-- RECORDS PROVIDED --
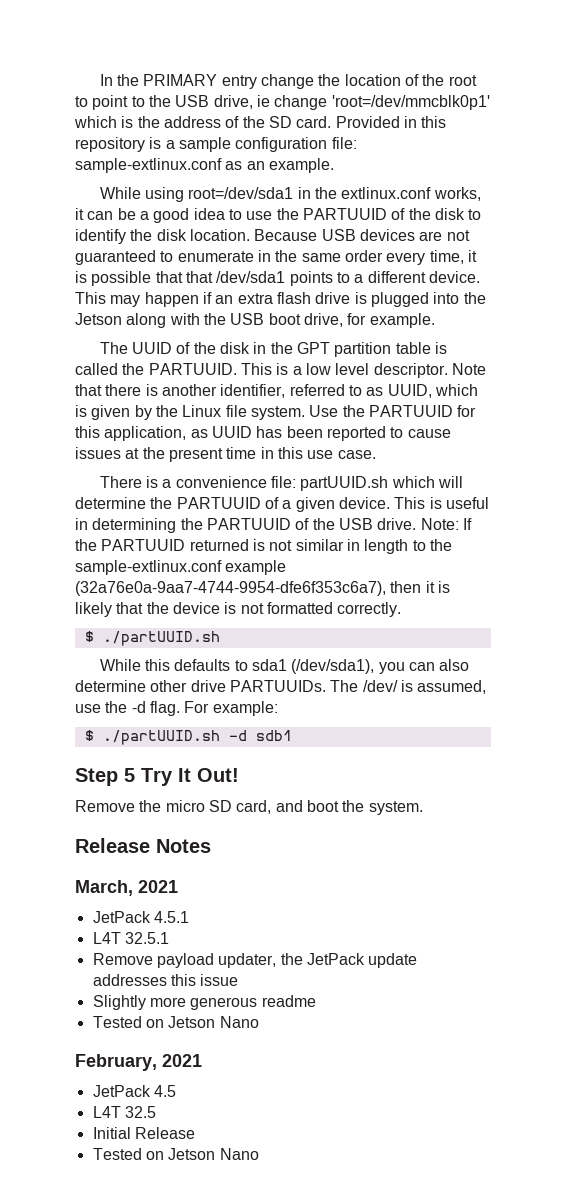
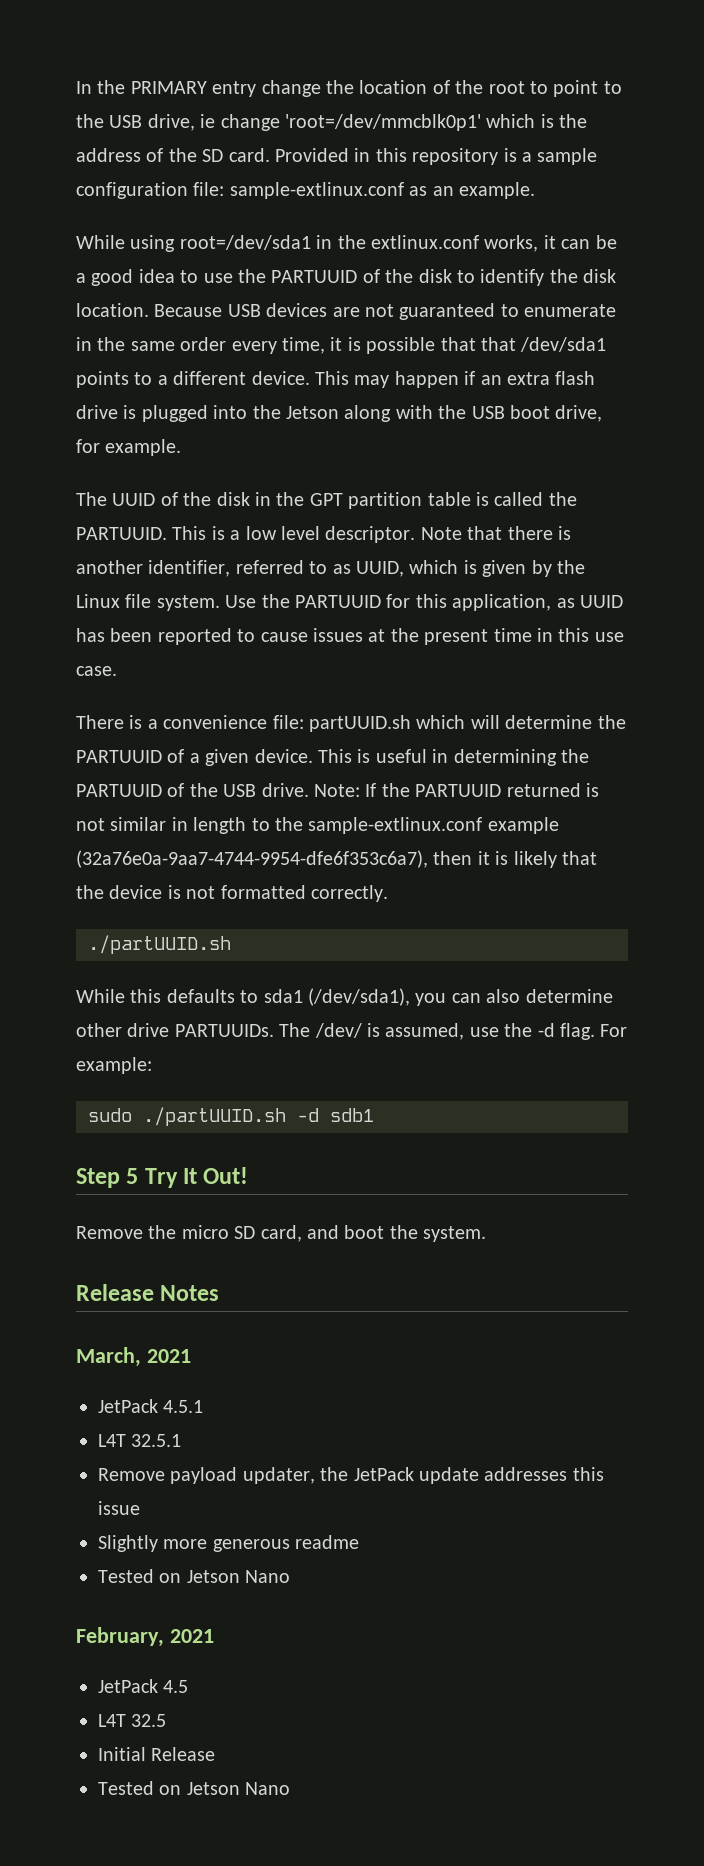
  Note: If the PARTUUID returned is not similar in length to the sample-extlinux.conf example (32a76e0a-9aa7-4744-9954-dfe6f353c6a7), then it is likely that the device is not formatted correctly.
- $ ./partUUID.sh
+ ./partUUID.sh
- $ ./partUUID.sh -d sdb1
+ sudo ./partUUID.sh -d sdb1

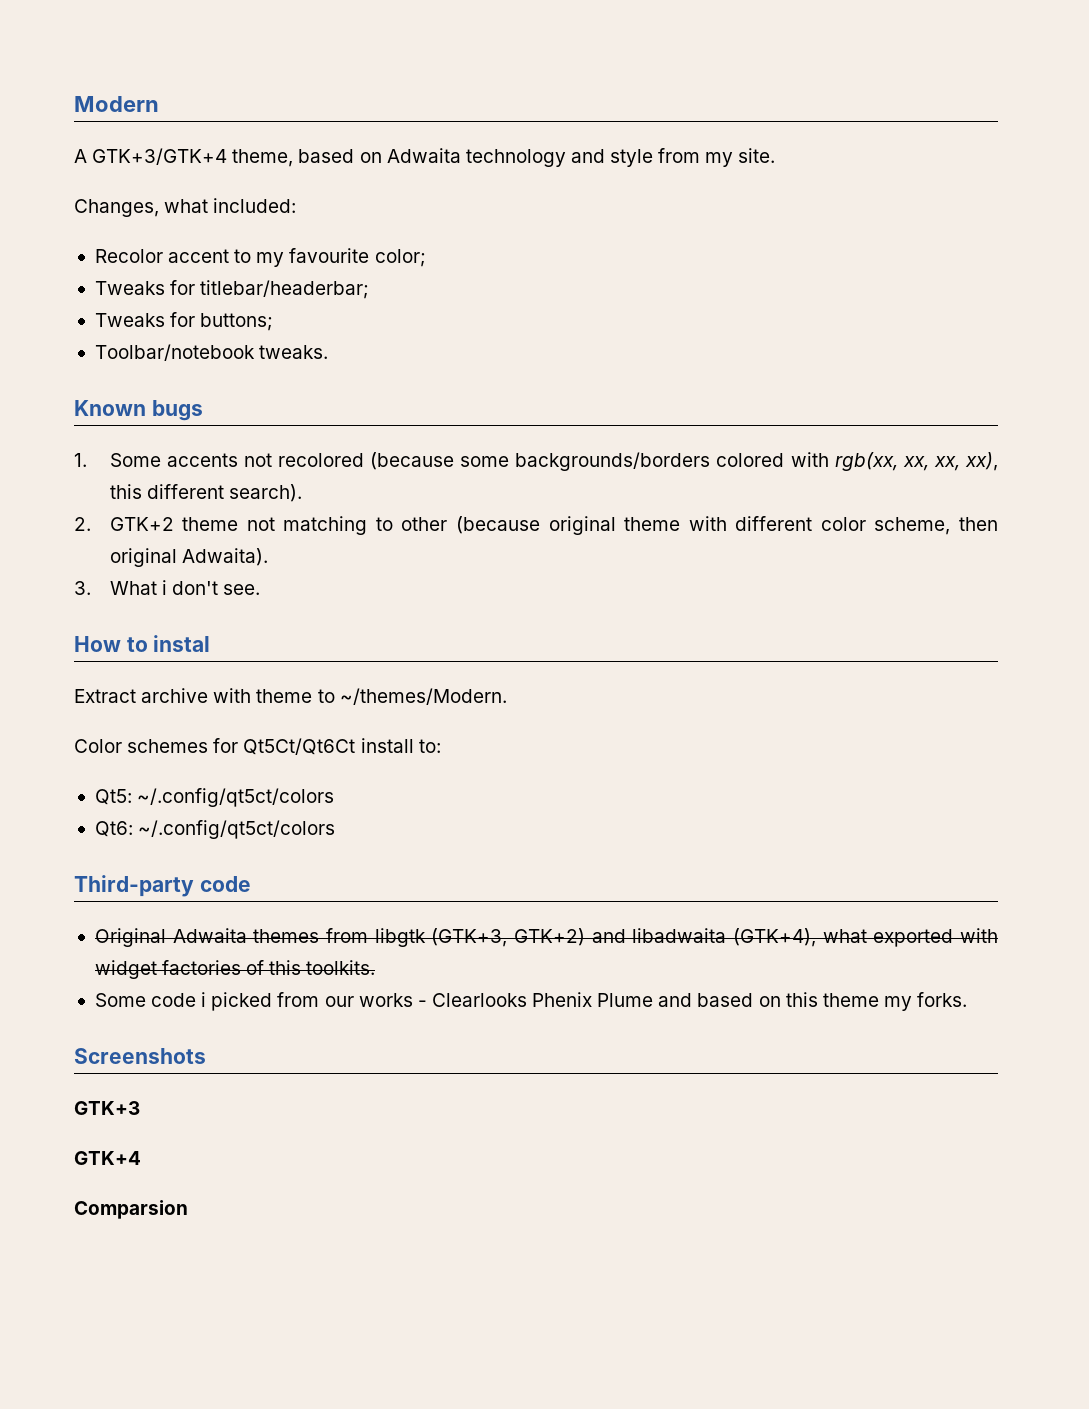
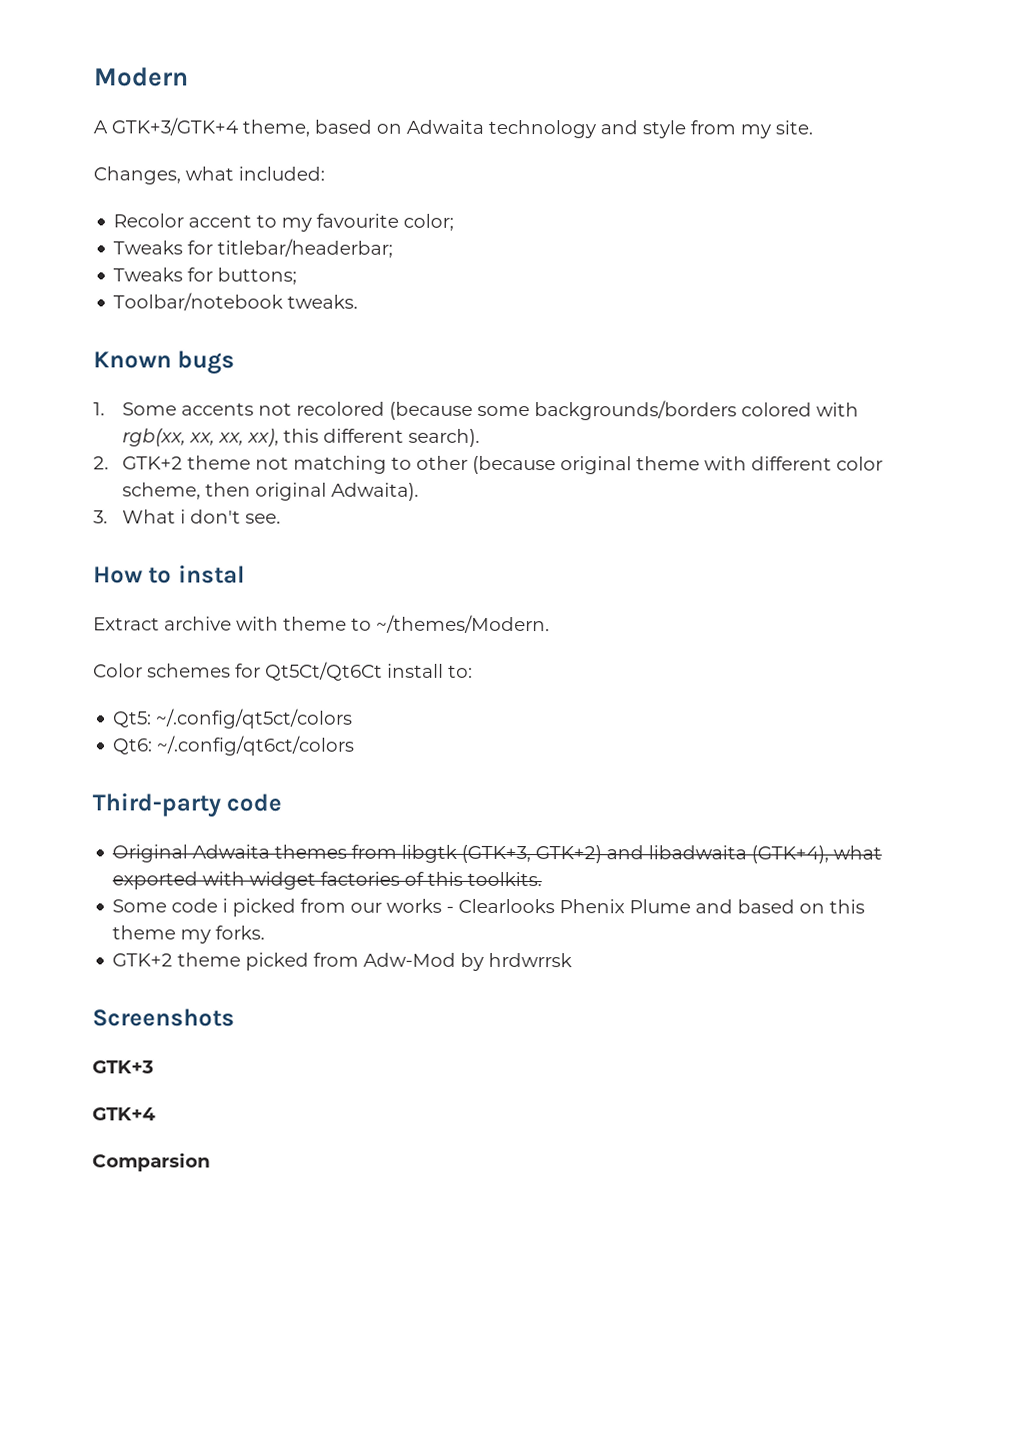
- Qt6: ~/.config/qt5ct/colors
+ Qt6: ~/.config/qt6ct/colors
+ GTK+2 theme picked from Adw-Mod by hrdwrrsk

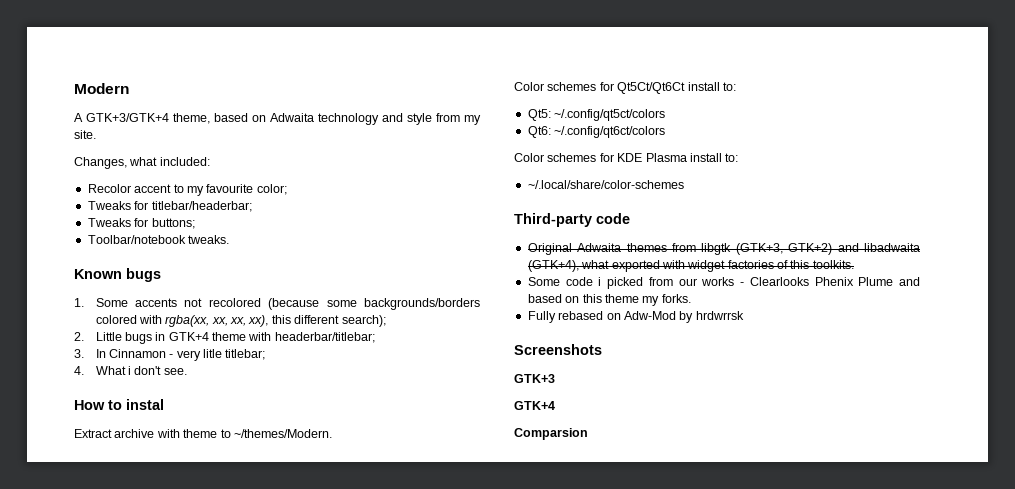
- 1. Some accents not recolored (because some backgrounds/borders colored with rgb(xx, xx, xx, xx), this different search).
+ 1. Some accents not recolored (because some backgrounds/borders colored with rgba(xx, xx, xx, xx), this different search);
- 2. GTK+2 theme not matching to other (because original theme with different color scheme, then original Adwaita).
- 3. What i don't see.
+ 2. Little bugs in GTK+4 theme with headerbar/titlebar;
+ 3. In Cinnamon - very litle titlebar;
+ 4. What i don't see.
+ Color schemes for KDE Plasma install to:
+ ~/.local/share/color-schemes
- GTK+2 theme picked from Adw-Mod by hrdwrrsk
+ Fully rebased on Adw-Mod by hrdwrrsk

-- WHAT TO DO --
Could you count the lines in the entries that hold the word "from"? Only the number is wanted.

-- TASK RESPONSE --
2